*** SOURCE DATA ***
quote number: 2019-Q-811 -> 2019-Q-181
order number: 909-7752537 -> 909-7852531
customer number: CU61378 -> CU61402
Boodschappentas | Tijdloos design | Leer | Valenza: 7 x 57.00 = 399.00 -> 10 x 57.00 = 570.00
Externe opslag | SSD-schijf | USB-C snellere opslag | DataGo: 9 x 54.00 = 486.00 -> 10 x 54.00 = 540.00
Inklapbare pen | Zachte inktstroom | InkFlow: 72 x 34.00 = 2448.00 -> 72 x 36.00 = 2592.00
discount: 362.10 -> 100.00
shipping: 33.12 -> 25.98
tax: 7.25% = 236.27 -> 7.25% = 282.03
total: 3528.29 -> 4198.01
*** End of SOURCE DATA ***
*** SOURCE DATA ***
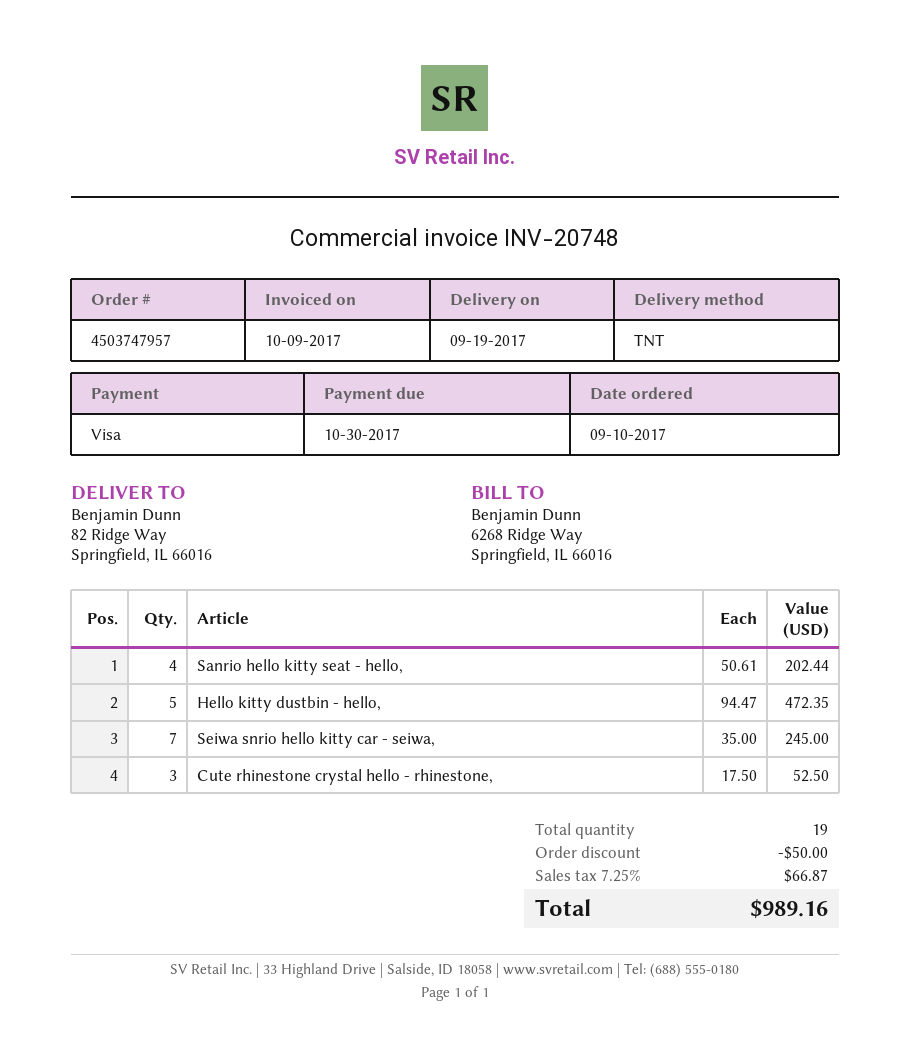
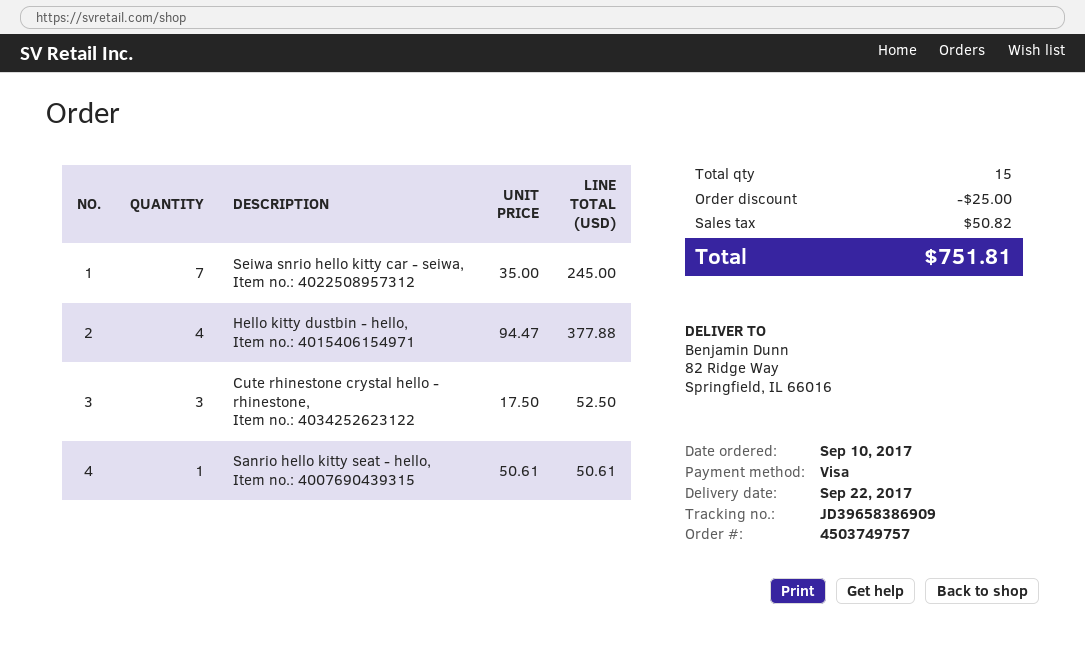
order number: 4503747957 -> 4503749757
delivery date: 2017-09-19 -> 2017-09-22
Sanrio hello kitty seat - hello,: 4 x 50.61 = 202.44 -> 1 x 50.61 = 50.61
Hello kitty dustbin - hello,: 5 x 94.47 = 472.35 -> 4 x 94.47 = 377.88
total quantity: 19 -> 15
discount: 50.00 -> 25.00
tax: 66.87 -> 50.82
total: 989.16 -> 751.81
*** End of SOURCE DATA ***
*** SOURCE DATA ***
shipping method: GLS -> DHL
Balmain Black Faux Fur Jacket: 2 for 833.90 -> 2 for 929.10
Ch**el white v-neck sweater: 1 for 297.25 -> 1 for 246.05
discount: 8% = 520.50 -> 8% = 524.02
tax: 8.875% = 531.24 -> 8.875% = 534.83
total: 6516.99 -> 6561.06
*** End of SOURCE DATA ***
ACTIVITY> All lines above from the one containing "quote number: 2019-Q-811 -> 2019-Q-181" to the one containing "Externe opslag |" must be repeated exactly, both lines included, and no others.

YOUR SOLUTION>
quote number: 2019-Q-811 -> 2019-Q-181
order number: 909-7752537 -> 909-7852531
customer number: CU61378 -> CU61402
Boodschappentas | Tijdloos design | Leer | Valenza: 7 x 57.00 = 399.00 -> 10 x 57.00 = 570.00
Externe opslag | SSD-schijf | USB-C snellere opslag | DataGo: 9 x 54.00 = 486.00 -> 10 x 54.00 = 540.00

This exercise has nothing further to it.